WHAT IS REQUIRED: Output only the lines below from the one holding "left: 388px ->" down to the one holding "Handbook for Writers", both end lines included and every picture dropped.

AVAILABLE DATA:
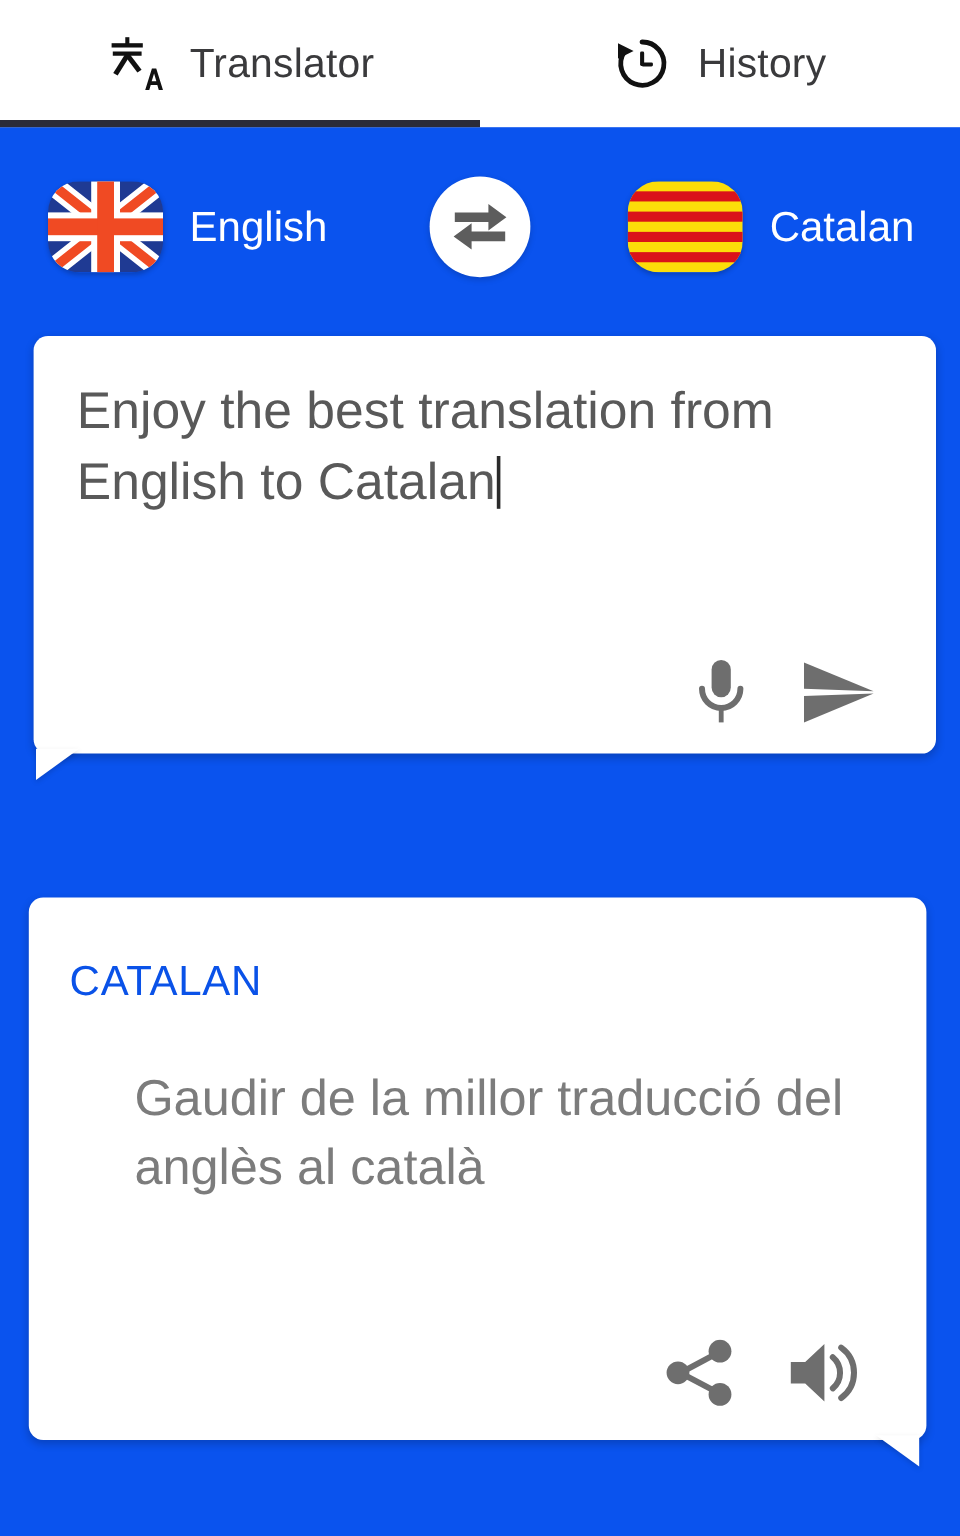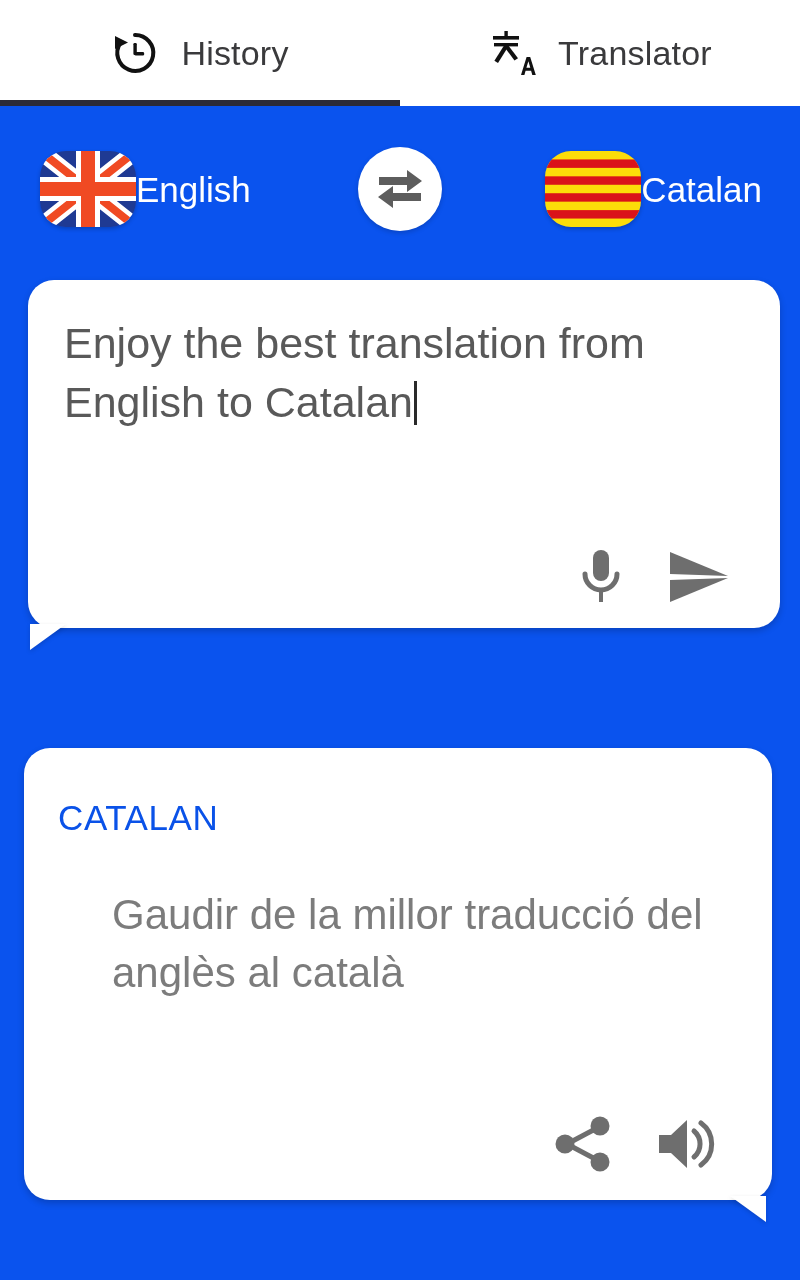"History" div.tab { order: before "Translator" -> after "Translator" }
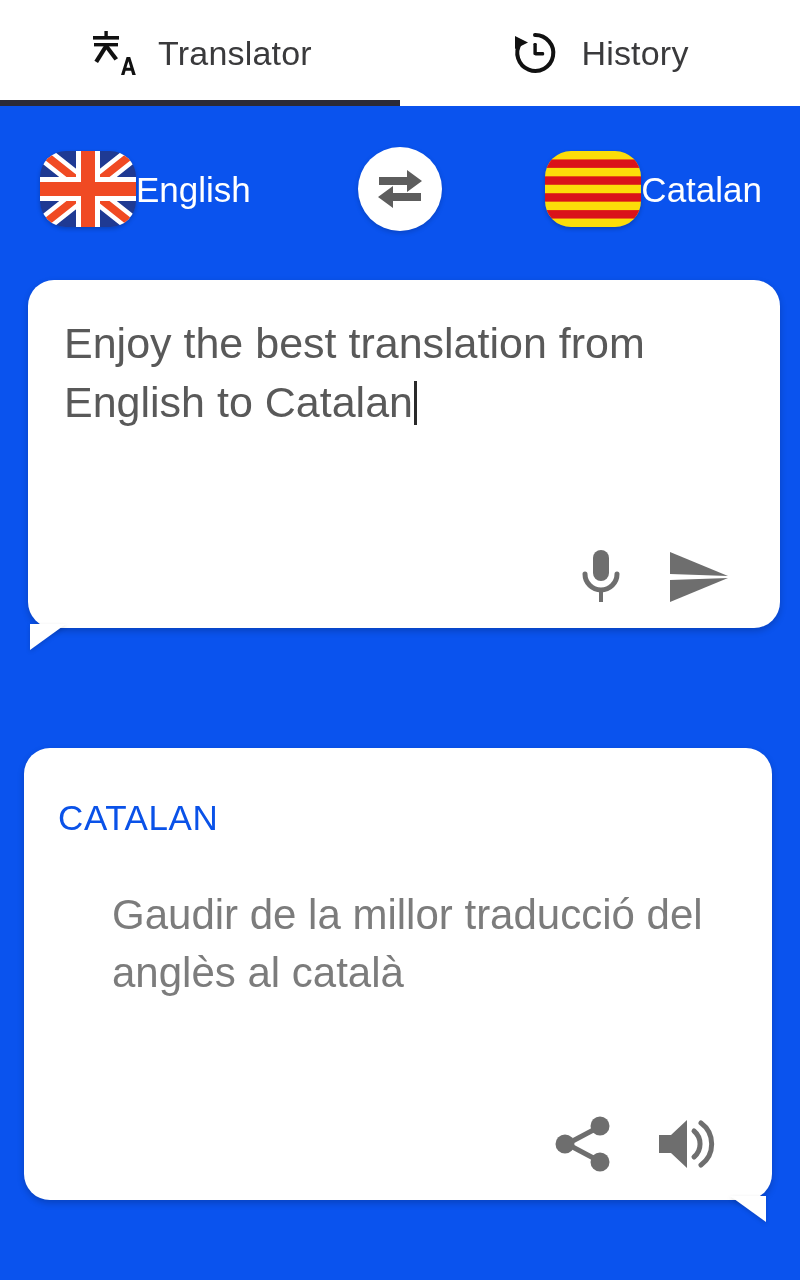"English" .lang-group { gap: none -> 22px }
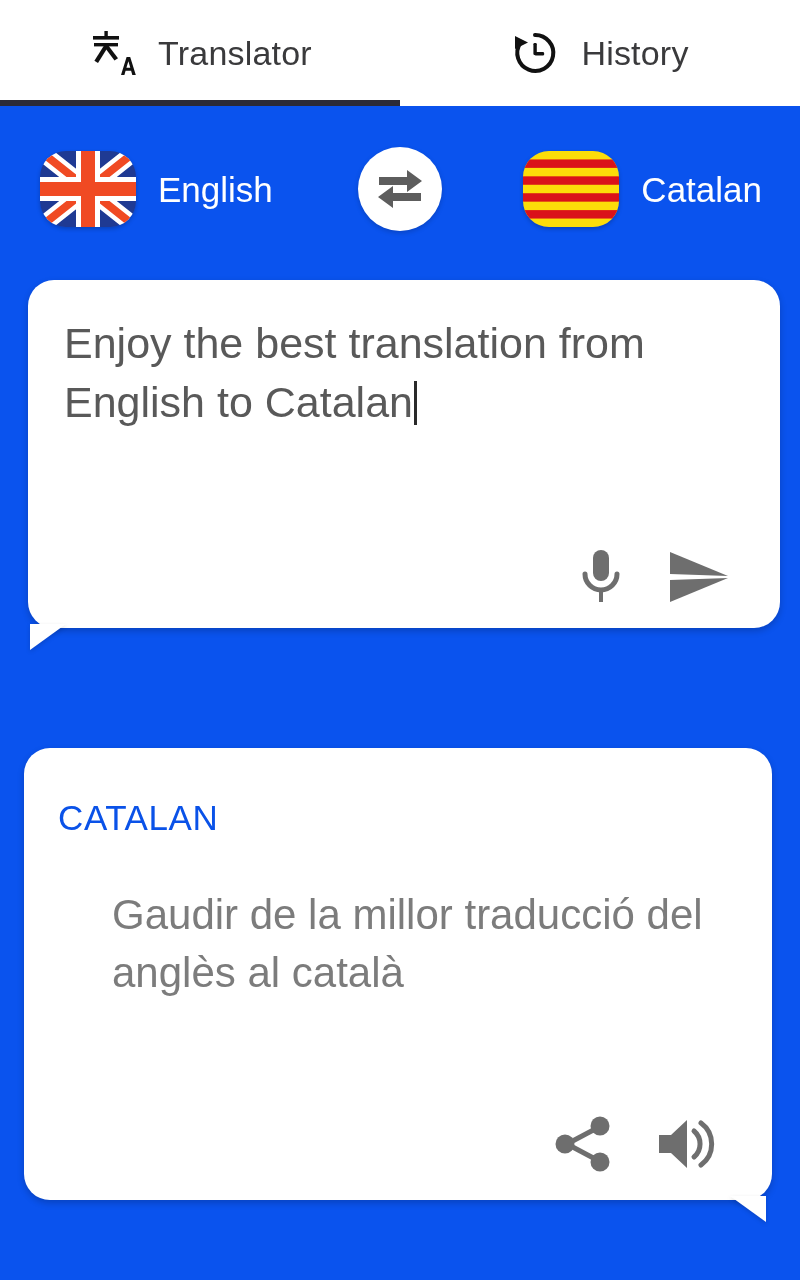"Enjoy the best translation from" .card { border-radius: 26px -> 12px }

...

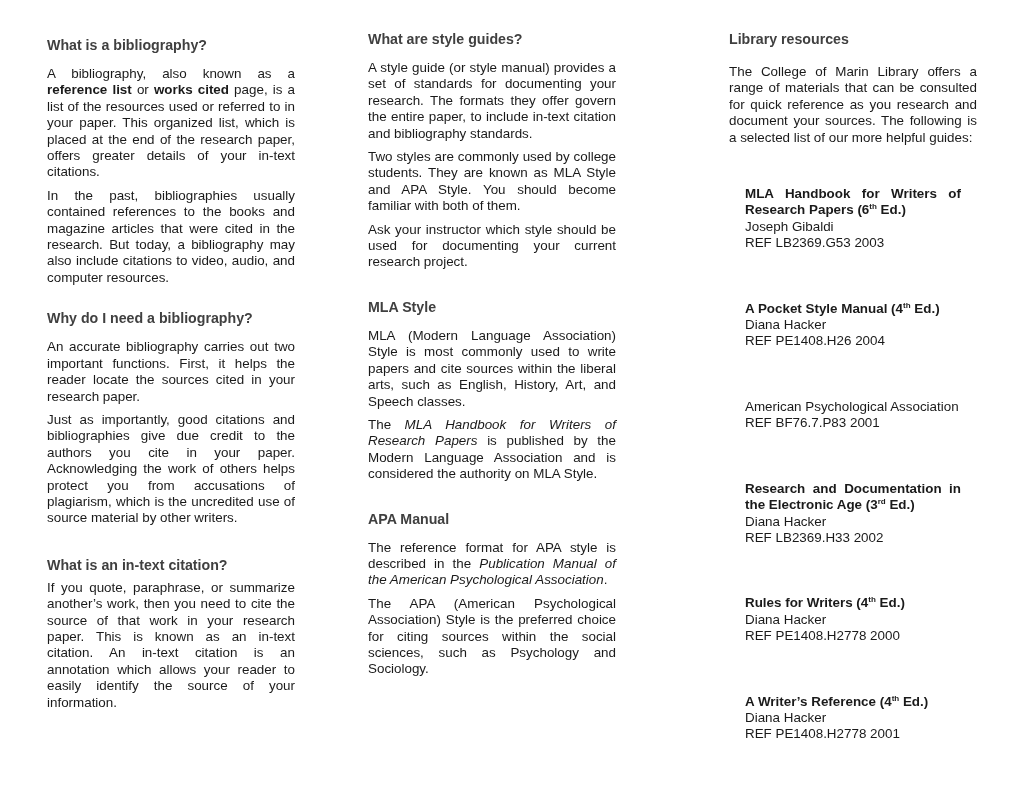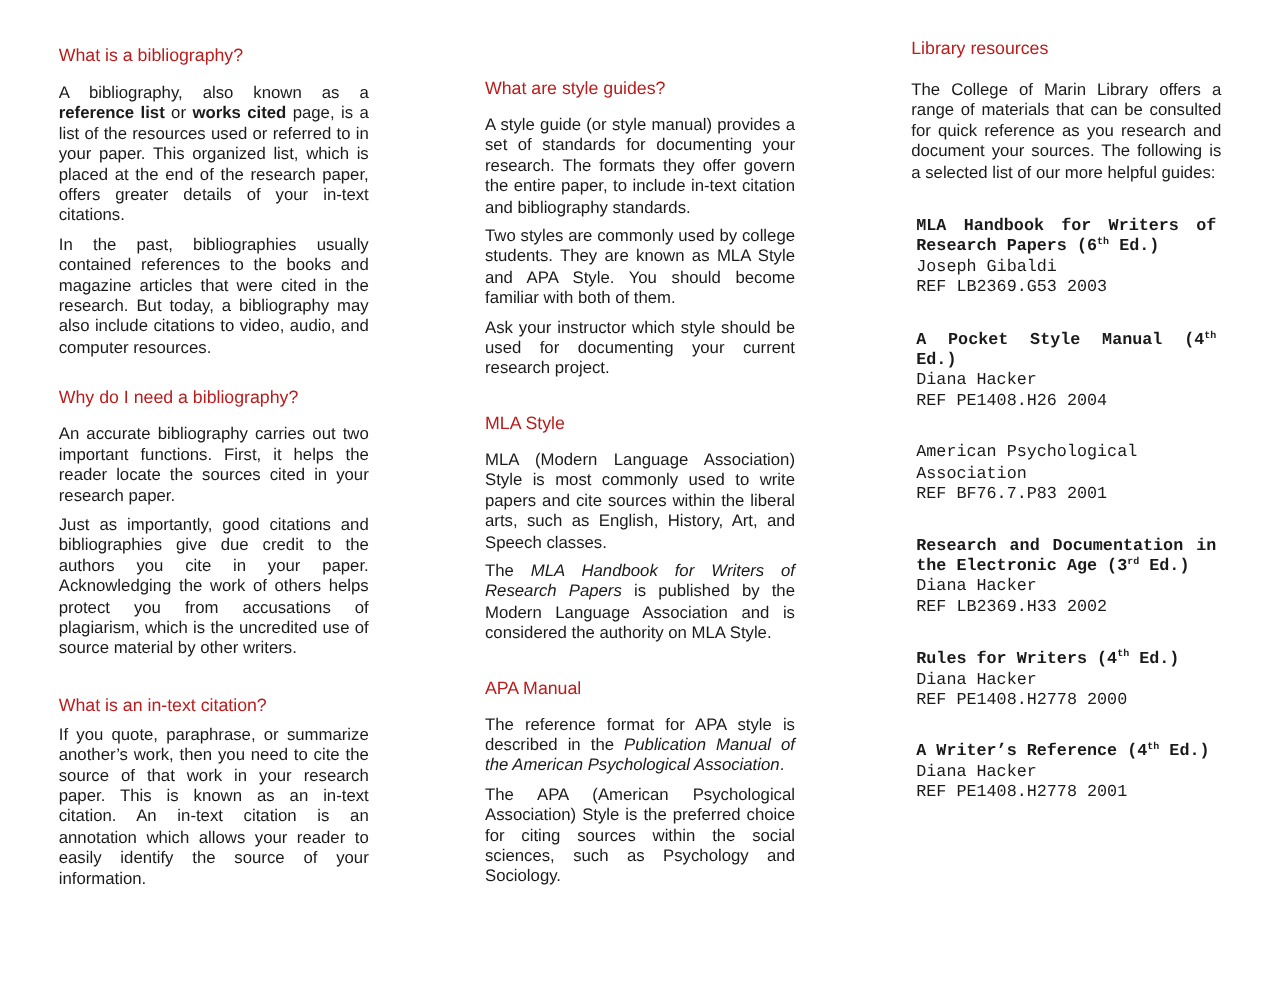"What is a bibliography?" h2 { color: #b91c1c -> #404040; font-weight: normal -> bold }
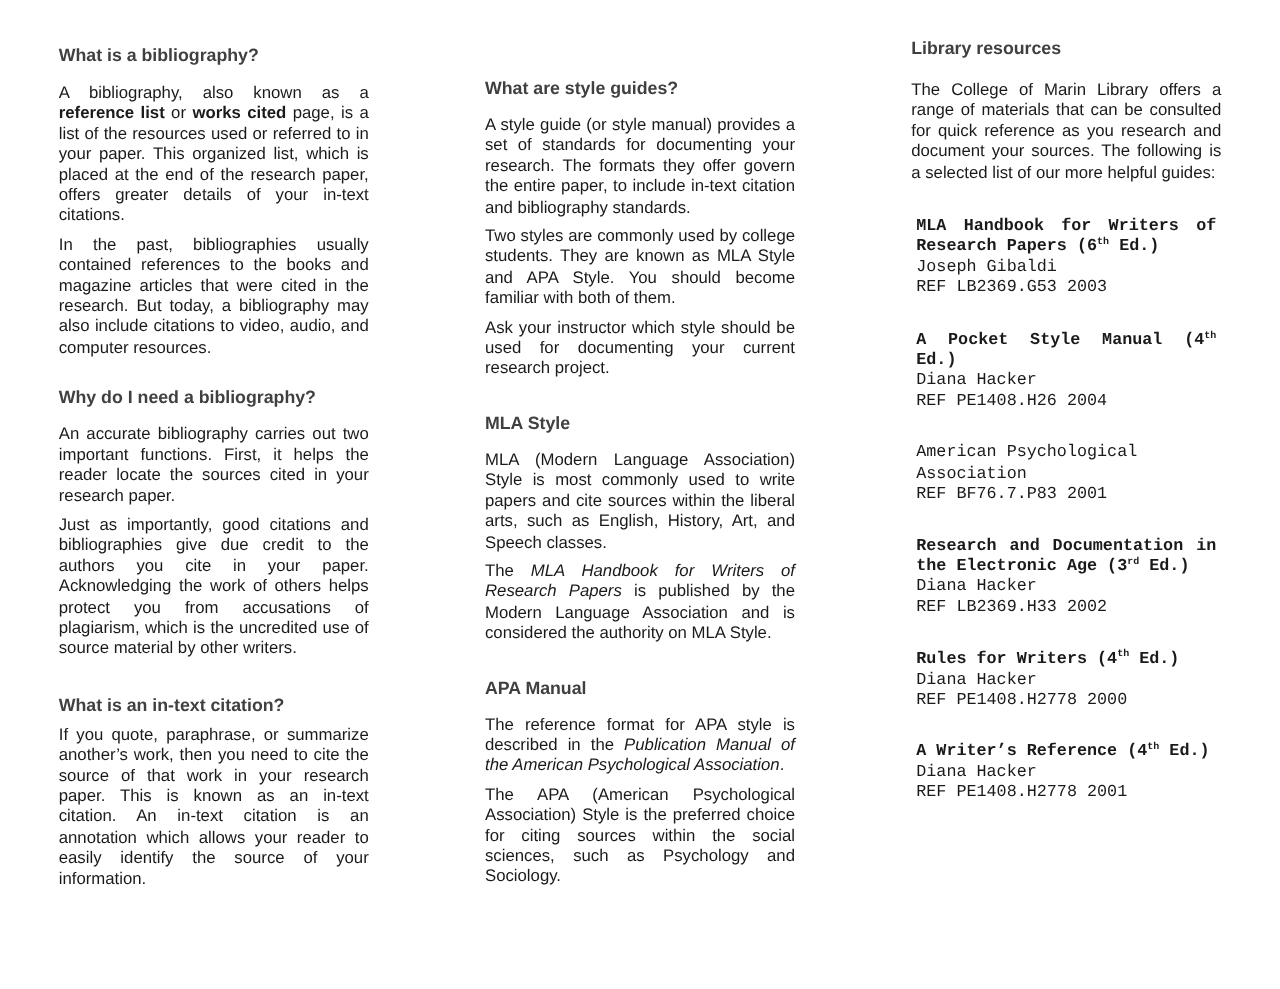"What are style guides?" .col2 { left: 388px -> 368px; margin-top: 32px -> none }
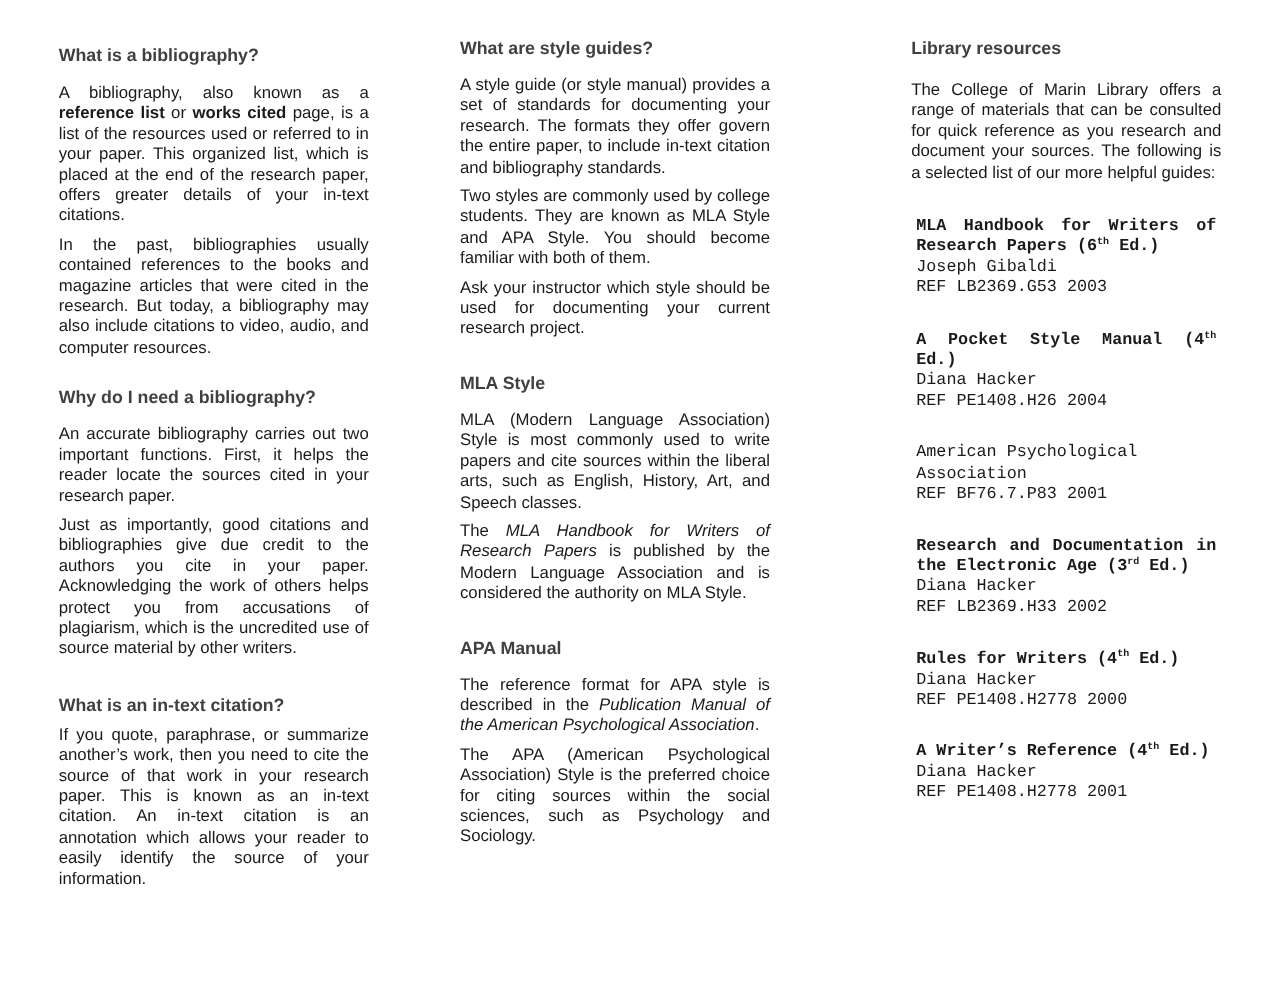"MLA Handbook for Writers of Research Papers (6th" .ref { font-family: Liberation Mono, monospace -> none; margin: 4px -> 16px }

FINISHED EXERCISE:
"What are style guides?" .col2 { left: 388px -> 368px; margin-top: 32px -> none }
"MLA Handbook for Writers of Research Papers (6th" .ref { font-family: Liberation Mono, monospace -> none; margin: 4px -> 16px }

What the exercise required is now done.